(Records from a data source)
⁂

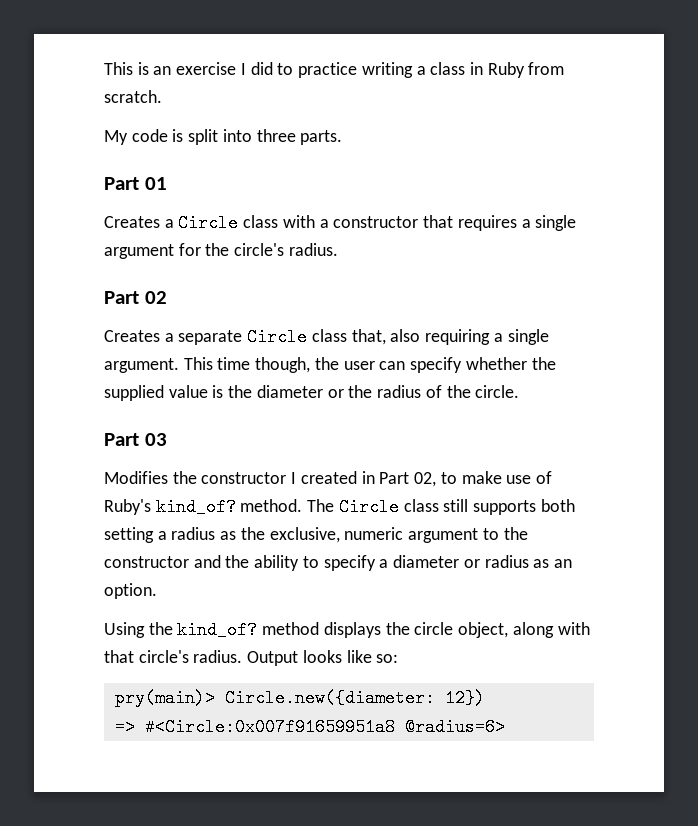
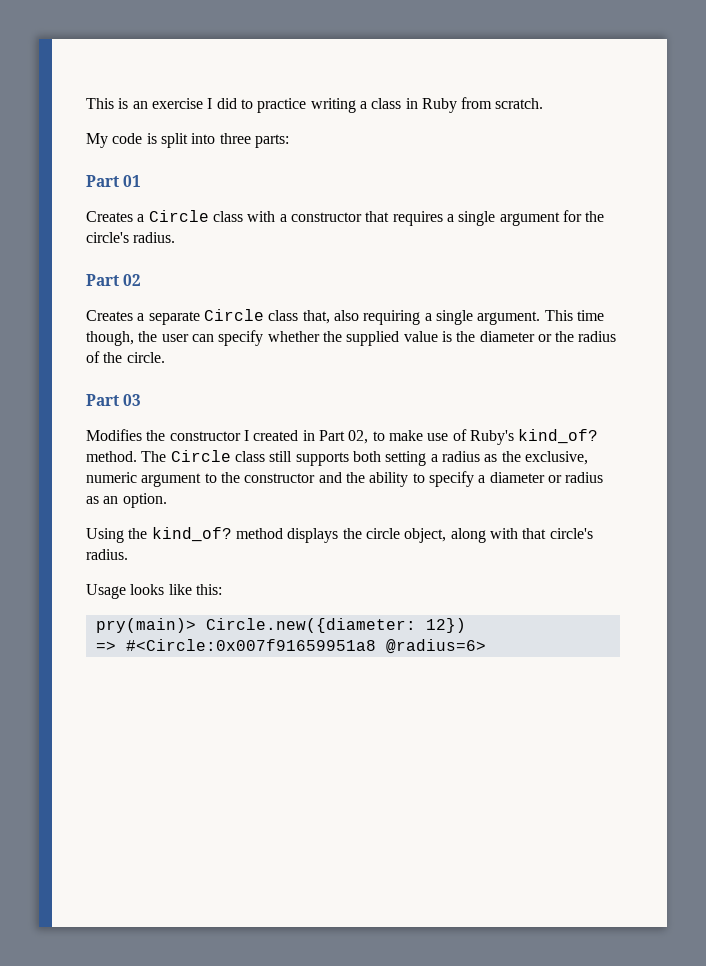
- My code is split into three parts.
+ My code is split into three parts:
- Using the kind_of? method displays the circle object, along with that circle's radius. Output looks like so:
+ Using the kind_of? method displays the circle object, along with that circle's radius.
+ Usage looks like this:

⁂

The answer is every line of the data, exactly as written, with the pictures dropped.

- My code is split into three parts.
+ My code is split into three parts:
- Using the kind_of? method displays the circle object, along with that circle's radius. Output looks like so:
+ Using the kind_of? method displays the circle object, along with that circle's radius.
+ Usage looks like this:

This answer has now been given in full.